ABOUT THIS EXERCISE — Take every line containing "relationship" from the material and copy it.

MATERIAL SUPPLIED —
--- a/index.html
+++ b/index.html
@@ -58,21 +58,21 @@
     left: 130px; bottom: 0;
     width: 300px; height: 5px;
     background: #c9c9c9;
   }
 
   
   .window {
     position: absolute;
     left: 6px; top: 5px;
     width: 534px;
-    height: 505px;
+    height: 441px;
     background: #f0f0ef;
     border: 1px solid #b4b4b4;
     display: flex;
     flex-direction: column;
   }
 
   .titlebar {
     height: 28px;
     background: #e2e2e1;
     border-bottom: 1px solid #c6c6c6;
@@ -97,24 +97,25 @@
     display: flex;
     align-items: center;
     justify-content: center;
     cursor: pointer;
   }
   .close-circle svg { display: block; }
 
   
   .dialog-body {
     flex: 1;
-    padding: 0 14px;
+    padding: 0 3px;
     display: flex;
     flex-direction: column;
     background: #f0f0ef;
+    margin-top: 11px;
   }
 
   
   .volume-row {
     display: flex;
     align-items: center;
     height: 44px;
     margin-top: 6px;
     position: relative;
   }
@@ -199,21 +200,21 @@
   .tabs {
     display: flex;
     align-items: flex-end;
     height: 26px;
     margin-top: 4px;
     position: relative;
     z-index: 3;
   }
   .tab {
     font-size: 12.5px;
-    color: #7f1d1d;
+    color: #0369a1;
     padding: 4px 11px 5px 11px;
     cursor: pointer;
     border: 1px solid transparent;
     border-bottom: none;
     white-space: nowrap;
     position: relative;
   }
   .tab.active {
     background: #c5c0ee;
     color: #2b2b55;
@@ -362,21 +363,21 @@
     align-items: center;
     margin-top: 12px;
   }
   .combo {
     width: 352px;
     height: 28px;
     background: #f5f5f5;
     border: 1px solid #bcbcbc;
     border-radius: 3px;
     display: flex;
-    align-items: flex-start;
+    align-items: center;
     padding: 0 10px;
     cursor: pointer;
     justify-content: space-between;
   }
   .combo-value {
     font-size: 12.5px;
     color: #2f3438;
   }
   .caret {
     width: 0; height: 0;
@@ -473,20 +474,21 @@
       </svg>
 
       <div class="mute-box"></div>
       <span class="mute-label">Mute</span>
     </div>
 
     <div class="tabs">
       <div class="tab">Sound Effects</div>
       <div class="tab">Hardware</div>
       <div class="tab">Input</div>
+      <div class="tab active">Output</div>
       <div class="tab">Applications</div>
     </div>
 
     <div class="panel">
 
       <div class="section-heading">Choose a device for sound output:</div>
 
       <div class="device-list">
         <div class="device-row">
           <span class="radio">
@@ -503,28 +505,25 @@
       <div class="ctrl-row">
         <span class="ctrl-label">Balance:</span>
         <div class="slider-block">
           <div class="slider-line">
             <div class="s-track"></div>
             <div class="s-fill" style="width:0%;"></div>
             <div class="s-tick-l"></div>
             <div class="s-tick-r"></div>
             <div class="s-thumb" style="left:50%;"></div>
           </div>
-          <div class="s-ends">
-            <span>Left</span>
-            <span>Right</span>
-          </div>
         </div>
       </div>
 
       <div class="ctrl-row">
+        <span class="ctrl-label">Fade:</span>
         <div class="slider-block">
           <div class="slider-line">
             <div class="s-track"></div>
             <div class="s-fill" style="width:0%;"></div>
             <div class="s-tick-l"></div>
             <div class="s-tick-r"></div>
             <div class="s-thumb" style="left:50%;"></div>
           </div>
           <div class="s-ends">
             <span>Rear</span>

* * *

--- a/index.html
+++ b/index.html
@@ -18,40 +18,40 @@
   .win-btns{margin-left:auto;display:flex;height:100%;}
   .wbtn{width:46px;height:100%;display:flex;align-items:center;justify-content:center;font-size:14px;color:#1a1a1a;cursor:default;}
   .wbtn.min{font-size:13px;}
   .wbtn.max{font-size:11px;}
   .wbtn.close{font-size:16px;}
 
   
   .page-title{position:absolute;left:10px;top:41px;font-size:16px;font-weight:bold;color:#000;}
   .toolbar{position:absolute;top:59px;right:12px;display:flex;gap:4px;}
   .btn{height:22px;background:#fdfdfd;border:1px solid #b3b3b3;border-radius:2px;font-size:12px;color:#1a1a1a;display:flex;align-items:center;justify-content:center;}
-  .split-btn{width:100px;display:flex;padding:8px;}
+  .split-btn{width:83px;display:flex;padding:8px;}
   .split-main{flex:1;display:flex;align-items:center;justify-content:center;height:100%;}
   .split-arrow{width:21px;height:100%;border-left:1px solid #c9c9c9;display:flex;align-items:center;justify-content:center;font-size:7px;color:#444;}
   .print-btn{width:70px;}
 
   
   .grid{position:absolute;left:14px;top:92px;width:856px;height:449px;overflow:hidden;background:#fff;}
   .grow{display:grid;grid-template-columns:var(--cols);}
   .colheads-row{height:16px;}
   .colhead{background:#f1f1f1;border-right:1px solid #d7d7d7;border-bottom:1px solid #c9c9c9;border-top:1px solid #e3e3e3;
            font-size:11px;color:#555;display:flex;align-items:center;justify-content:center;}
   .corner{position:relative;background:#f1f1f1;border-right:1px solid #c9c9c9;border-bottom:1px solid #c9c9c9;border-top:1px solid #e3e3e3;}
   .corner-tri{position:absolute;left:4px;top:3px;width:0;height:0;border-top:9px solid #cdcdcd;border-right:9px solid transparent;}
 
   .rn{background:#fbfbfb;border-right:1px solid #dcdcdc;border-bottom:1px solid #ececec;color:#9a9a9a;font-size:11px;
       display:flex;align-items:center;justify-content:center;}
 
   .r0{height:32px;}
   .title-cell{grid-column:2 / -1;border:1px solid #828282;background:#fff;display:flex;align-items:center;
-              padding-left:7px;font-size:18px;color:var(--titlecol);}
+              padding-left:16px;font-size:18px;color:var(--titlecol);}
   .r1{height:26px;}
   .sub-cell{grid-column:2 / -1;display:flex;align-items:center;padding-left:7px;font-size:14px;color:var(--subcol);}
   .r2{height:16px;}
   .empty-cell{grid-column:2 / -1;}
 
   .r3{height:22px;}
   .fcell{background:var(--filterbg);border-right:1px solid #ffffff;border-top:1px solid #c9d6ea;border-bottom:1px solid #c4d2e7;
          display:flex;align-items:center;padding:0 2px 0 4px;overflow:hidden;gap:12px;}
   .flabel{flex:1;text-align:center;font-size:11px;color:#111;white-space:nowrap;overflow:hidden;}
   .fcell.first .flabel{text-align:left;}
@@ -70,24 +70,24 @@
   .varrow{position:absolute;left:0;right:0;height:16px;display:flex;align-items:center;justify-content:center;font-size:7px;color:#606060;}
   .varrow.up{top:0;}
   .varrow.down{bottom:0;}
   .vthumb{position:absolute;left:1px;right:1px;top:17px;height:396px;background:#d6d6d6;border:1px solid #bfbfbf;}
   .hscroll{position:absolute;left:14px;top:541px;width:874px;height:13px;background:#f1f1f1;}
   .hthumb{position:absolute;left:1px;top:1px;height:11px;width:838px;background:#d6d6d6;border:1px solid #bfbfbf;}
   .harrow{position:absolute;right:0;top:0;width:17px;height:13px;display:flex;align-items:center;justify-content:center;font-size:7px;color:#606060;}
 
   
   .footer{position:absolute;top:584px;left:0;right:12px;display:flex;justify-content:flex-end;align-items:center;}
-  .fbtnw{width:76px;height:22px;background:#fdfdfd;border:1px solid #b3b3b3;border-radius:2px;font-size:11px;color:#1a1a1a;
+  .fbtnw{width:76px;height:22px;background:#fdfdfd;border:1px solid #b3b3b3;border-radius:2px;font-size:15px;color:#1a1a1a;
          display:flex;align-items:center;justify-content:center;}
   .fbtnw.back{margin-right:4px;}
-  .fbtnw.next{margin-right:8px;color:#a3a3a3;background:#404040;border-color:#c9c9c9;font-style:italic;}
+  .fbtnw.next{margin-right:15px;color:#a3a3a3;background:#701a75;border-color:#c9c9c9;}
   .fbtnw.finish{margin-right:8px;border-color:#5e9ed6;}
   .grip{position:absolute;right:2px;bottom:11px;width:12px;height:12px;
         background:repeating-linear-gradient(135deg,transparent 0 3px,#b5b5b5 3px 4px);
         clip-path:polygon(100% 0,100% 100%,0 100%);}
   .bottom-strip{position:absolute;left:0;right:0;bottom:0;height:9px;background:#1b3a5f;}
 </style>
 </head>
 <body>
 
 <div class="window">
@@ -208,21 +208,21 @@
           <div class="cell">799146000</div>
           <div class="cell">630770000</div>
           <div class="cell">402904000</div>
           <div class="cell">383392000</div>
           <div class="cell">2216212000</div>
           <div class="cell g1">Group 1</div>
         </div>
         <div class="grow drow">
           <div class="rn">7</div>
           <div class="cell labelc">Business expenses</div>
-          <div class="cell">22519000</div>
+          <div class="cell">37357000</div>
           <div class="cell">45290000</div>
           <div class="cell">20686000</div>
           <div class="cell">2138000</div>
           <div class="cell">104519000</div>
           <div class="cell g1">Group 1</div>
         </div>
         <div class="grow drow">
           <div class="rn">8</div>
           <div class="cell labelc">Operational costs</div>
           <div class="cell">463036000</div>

--

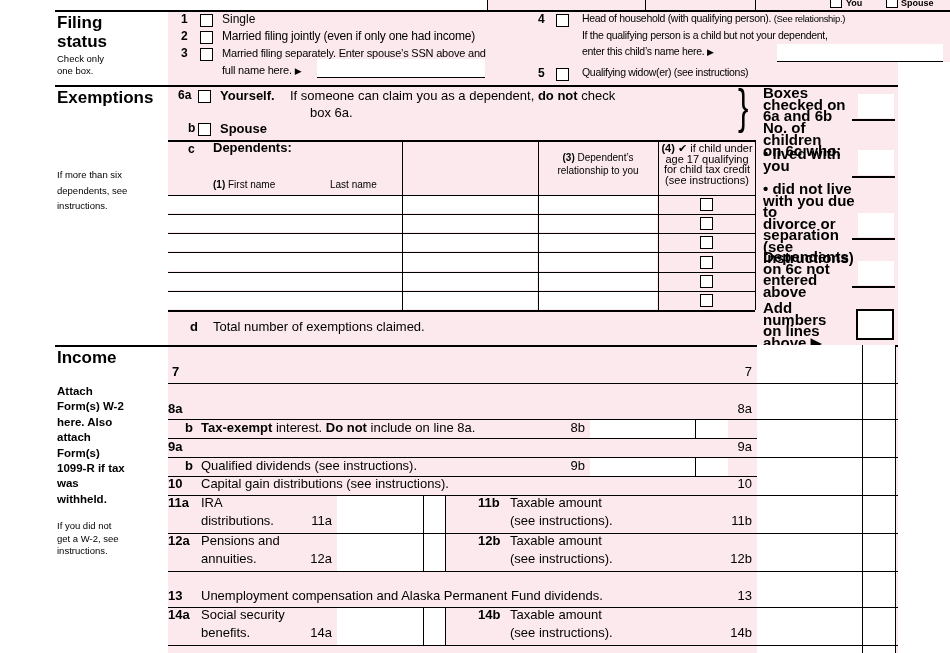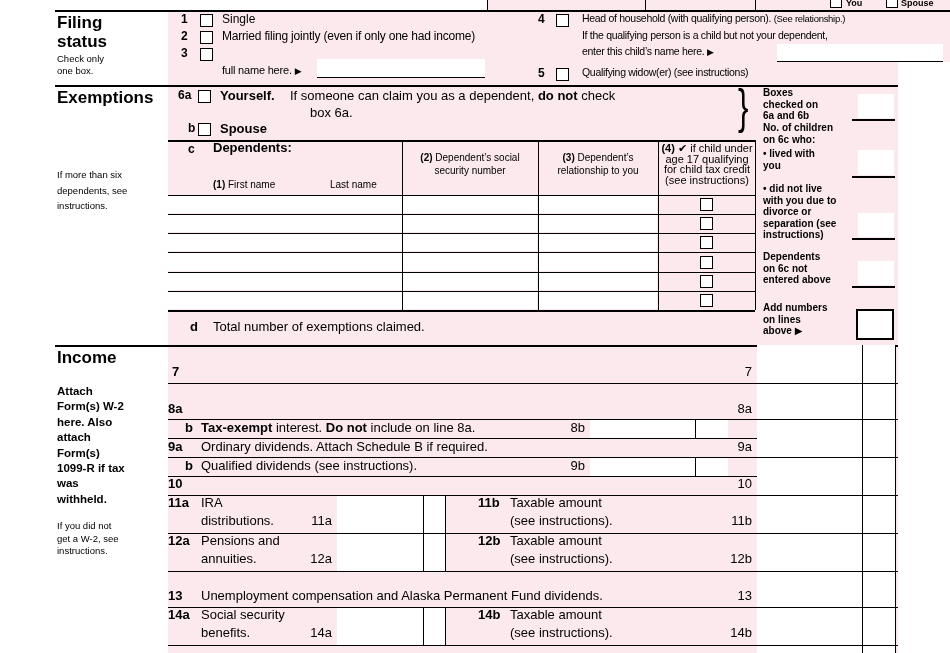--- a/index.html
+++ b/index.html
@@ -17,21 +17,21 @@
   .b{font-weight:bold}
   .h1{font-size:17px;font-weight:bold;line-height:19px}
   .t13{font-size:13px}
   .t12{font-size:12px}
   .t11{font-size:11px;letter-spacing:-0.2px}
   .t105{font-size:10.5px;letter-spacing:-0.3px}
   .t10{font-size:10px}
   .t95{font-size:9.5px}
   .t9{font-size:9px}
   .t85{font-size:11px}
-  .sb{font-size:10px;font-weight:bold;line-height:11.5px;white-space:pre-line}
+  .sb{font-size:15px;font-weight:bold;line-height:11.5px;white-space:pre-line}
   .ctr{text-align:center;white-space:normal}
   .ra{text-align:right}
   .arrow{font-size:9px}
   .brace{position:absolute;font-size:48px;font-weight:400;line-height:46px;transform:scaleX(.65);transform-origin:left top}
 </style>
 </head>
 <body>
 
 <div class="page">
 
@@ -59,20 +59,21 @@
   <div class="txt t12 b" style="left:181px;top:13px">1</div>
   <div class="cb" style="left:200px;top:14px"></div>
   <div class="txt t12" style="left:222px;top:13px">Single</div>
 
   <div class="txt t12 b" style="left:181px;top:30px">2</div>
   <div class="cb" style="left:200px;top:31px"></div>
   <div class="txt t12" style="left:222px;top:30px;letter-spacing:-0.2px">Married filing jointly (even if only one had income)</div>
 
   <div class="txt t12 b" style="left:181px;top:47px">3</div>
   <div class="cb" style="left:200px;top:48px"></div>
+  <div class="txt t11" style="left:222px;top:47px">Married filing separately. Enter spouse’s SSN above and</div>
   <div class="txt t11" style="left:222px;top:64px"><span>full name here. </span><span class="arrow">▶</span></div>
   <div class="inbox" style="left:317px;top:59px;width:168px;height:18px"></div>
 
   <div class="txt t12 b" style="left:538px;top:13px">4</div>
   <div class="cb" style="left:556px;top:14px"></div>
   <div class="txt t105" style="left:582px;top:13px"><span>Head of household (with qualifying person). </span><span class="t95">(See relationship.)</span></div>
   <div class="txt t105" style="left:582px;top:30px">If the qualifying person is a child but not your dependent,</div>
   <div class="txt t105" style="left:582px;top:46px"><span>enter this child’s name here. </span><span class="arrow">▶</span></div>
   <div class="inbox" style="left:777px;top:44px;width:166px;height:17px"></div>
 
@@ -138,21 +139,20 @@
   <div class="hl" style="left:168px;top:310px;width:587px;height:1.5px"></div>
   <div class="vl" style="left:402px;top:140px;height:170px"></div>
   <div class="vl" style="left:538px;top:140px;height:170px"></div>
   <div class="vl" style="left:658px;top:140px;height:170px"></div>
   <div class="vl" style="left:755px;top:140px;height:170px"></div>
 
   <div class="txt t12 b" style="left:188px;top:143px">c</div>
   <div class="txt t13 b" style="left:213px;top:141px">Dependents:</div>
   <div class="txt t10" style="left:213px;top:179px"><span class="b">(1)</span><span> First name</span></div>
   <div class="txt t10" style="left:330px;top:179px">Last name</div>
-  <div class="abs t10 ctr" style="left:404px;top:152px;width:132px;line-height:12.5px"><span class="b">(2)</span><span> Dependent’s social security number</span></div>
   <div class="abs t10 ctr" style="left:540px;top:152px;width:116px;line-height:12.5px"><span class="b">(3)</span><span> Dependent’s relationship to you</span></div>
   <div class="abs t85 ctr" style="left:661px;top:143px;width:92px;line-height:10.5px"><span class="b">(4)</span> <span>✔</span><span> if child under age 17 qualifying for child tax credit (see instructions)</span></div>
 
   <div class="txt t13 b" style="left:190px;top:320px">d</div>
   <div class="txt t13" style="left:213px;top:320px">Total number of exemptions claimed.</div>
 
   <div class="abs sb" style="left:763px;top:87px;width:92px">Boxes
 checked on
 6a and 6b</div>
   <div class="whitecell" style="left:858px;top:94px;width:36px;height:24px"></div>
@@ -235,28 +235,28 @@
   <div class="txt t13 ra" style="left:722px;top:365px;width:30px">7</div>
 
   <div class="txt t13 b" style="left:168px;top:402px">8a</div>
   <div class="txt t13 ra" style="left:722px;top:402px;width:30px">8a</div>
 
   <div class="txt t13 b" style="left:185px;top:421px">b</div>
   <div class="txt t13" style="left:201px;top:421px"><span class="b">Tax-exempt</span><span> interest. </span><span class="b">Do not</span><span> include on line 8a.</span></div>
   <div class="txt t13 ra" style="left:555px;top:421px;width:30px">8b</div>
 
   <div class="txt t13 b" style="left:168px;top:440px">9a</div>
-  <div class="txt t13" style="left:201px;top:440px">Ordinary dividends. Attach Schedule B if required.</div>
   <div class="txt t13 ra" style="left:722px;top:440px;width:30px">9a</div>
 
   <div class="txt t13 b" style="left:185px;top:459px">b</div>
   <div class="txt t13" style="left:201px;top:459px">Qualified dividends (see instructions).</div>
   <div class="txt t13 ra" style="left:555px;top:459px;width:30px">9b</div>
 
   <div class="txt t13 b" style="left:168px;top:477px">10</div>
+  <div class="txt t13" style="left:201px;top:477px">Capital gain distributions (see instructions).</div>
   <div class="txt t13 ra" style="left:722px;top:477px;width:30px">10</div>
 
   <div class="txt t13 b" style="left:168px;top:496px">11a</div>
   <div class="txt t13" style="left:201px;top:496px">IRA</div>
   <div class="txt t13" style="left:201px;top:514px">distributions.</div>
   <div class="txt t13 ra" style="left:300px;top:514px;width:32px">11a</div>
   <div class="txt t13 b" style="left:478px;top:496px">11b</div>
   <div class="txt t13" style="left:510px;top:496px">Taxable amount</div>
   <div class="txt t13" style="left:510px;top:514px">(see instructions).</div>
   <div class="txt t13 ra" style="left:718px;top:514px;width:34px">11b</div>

TASK SOLUTION —
   <div class="txt t105" style="left:582px;top:13px"><span>Head of household (with qualifying person). </span><span class="t95">(See relationship.)</span></div>
   <div class="abs t10 ctr" style="left:540px;top:152px;width:116px;line-height:12.5px"><span class="b">(3)</span><span> Dependent’s relationship to you</span></div>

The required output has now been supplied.